To overcome a retirement savings deficit, you’ll likely need to save at a higher rate than you currently are—but the exact amount you should save depends on the size of your shortfall, your retirement spending needs and how much you can afford to save. If you have a 401(k) and aren’t already taking full advantage of a company match offered by your employer, boosting your savings rate to get the full match is a good place to start. If you can save even more, you might want to consider making catch-up contributions if you’re age 50 or older.
Should I cut spending or boost investment risk to catch up?

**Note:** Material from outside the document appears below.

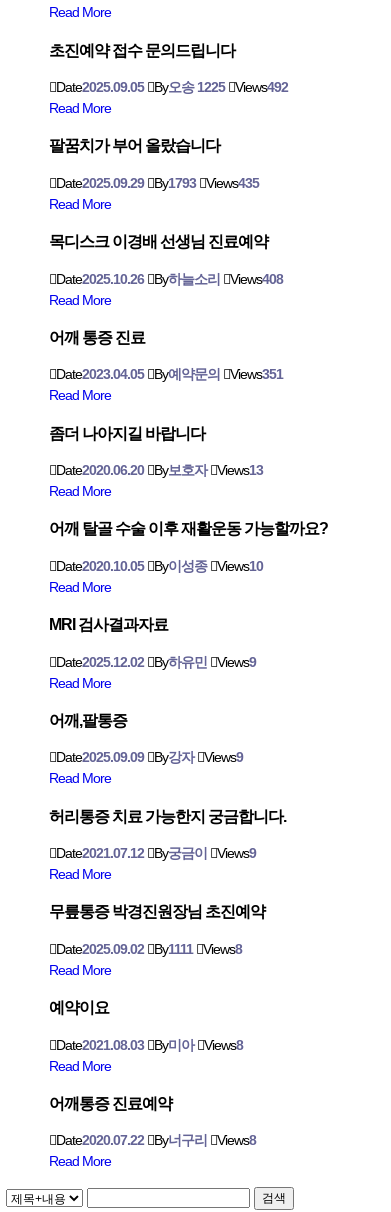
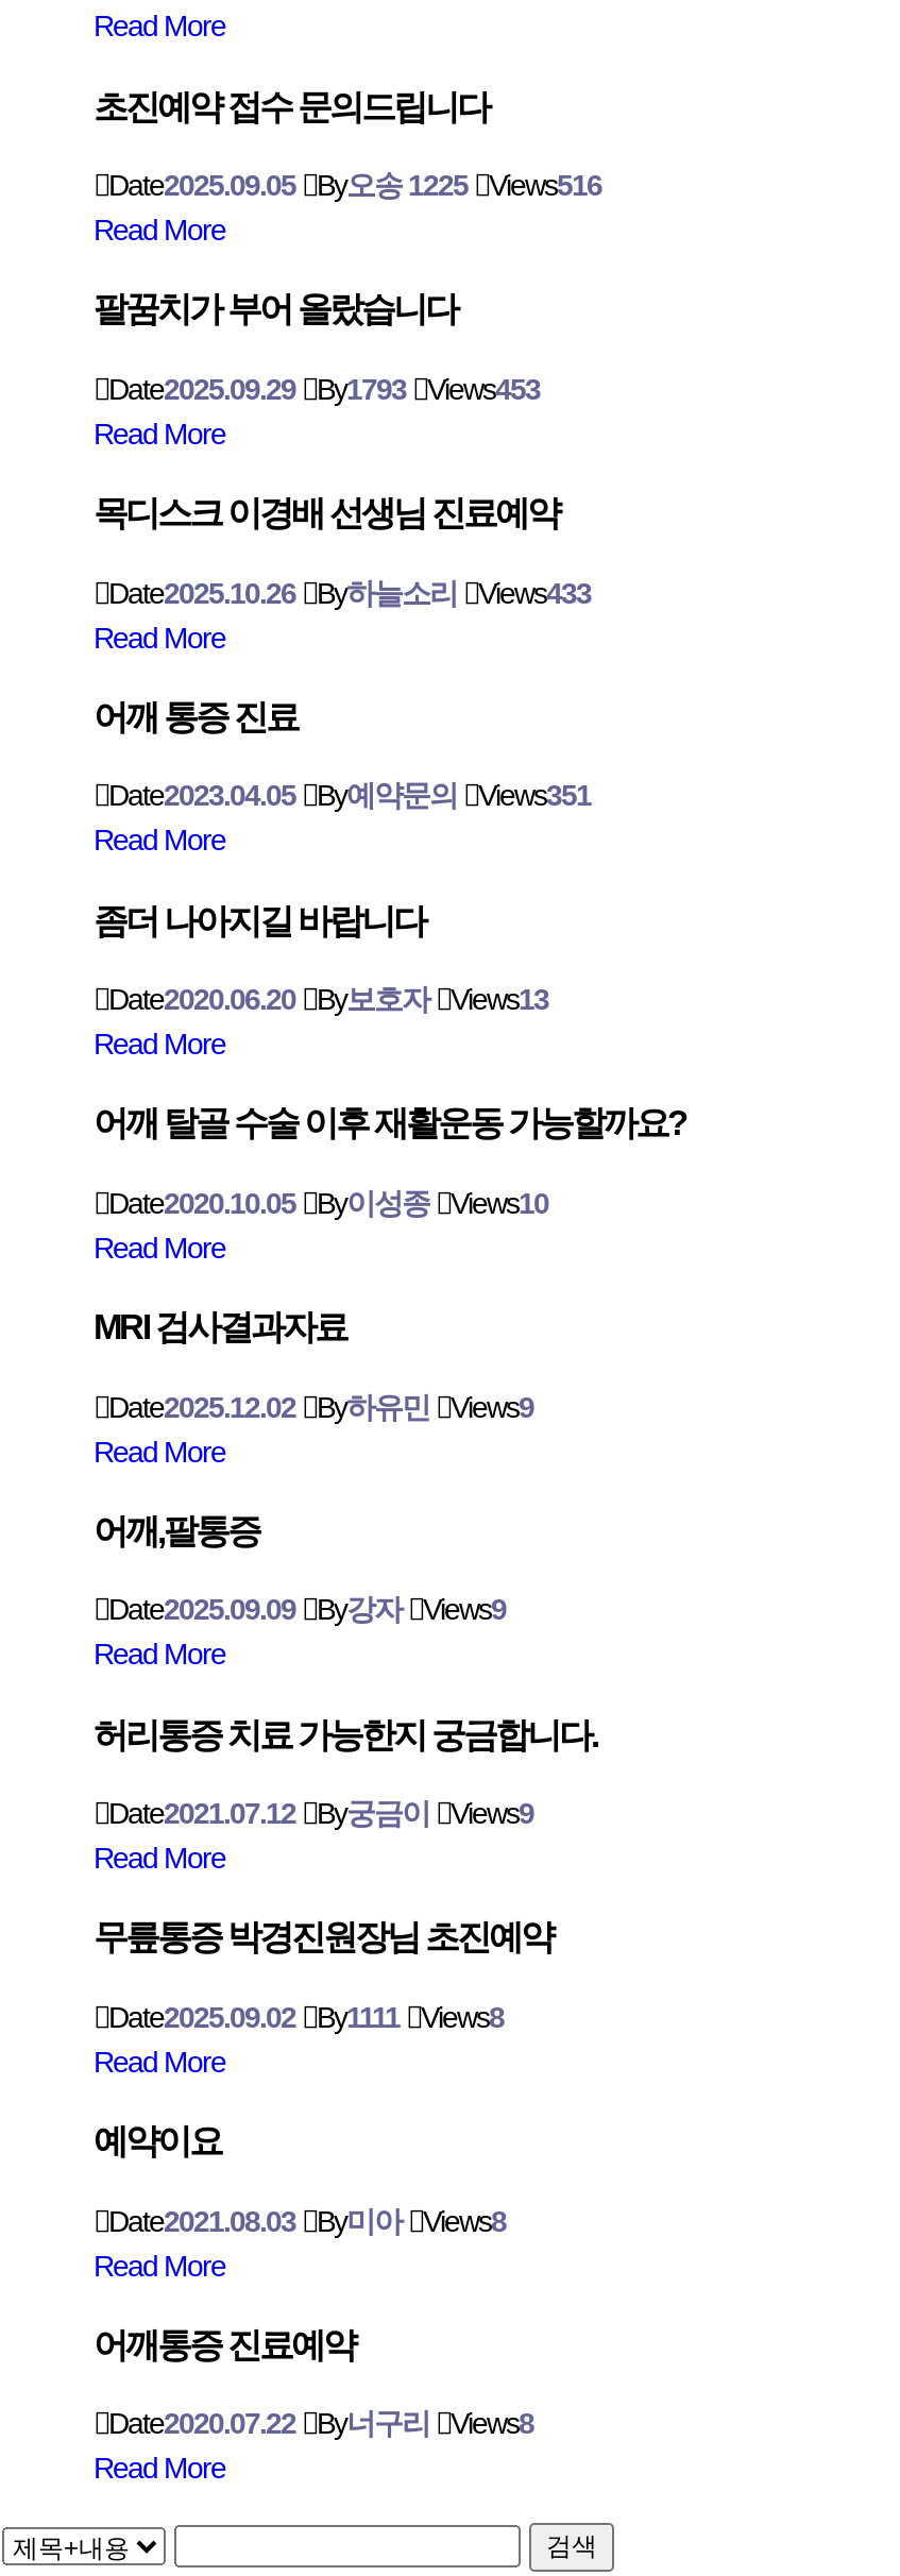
[56,79,288,95] Date2025.09.05 By오송 1225 Views492 -> [108,168,601,202] Date2025.09.05 By오송 1225 Views516
[56,175,259,191] Date2025.09.29 By1793 Views435 -> [108,372,540,406] Date2025.09.29 By1793 Views453
[230,271,283,287] Views408 -> [478,575,591,609] Views433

You should avoid taking on too much risk in your investment portfolio, especially if you’re already below your target. While investing in riskier assets like stocks can boost your long-term growth, you could also lose money in the near term. However, you can assess your current asset allocation and see if you’re being too conservative. A financial advisor can help you determine what an ideal allocation looks like for you.
Cutting spending can be a good way to free up extra cash for your retirement savings. If you’re able to live a little below your means for a few years, you can funnel those savings into your retirement accounts. You can contribute up to $24,500 to your 401(k) in 2026, plus an additional $8,000 if you’re age 50 or older or $11,250 if you’re between the ages of 60 and 63. Try to get as close to maximizing your retirement contributions as you can.